Stored data
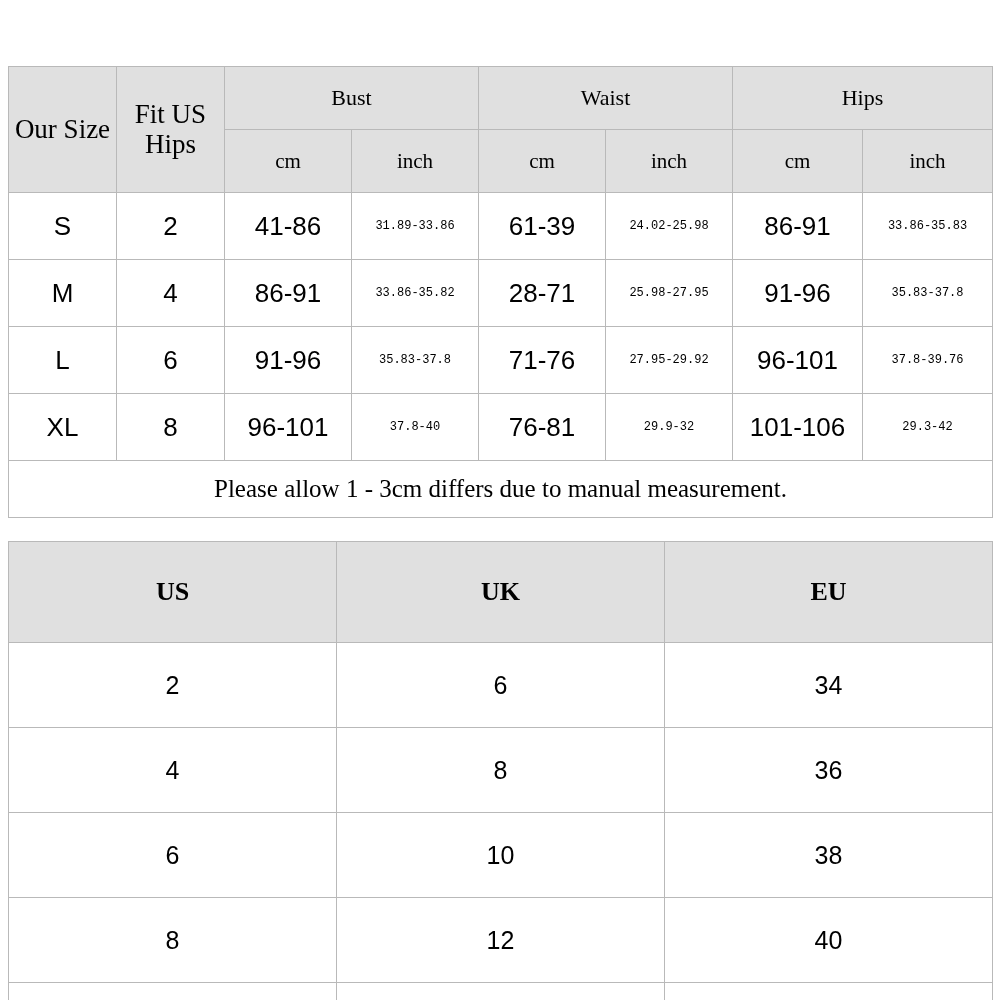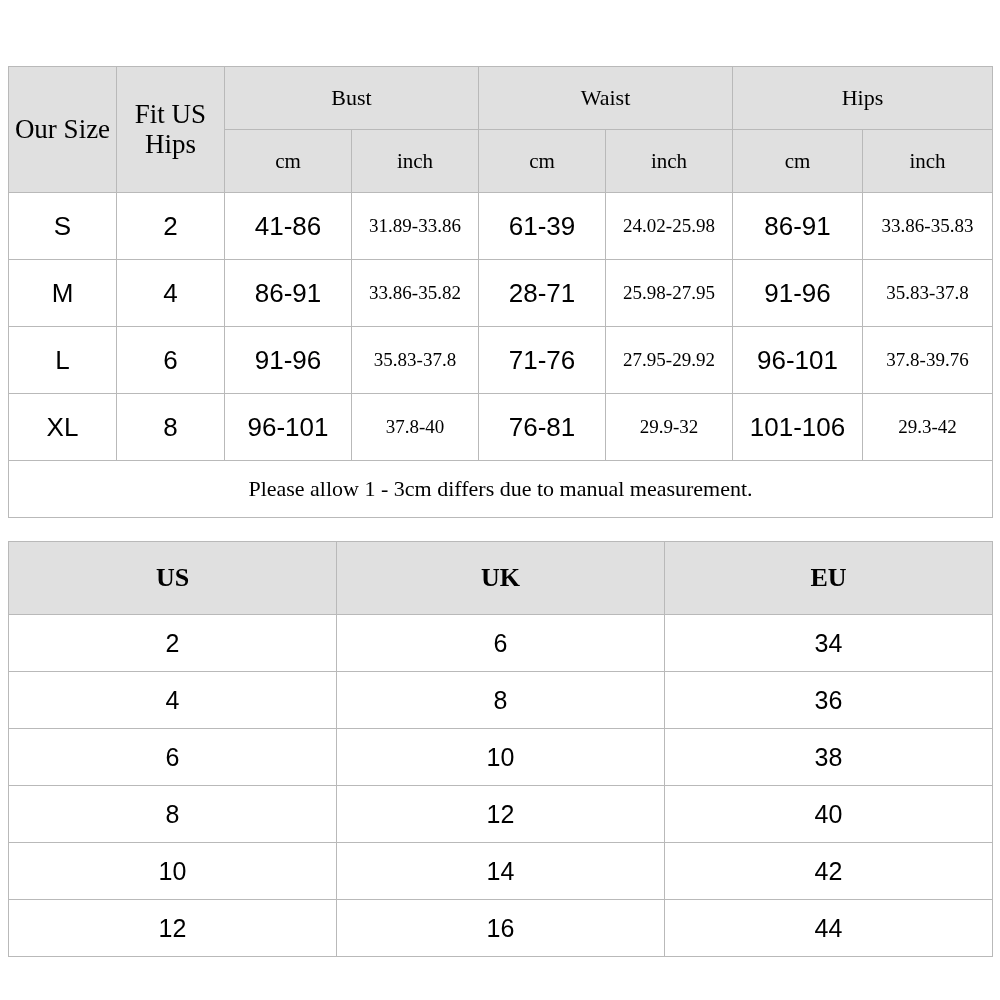--- a/index.html
+++ b/index.html
@@ -60,42 +60,42 @@
   }
   .cell-size {
     font-size: 26px;
     font-family: "Liberation Sans", sans-serif;
   }
   .cell-cm {
     font-size: 26px;
     font-family: "Liberation Sans", sans-serif;
   }
   .cell-inch {
-    font-size: 19px;
-    font-family: Liberation Serif, serif;
+    font-size: 12px;
+    font-family: Liberation Mono, monospace;
   }
   .note-row td {
     height: 56px;
-    font-size: 22px;
+    font-size: 25px;
     font-family: "Liberation Serif", serif;
     background: #ffffff;
   }
 
   
   table.conv {
     border-collapse: collapse;
     table-layout: fixed;
     width: 984px;
     margin-top: 23px;
   }
   table.conv td, table.conv th {
     border: 1px solid #b9b9b9;
     text-align: center;
     vertical-align: middle;
-    padding: 2px;
+    padding: 16px;
   }
   table.conv thead th {
     background: #e0e0e0;
     height: 68px;
     font-size: 26px;
     font-weight: bold;
     font-family: "Liberation Serif", serif;
   }
   table.conv tbody td {
     height: 52px;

* **Brief**: When a line in the data above contains the string "height", copy that line.

* **Final answer**:
     height: 56px;
     height: 68px;
     height: 52px;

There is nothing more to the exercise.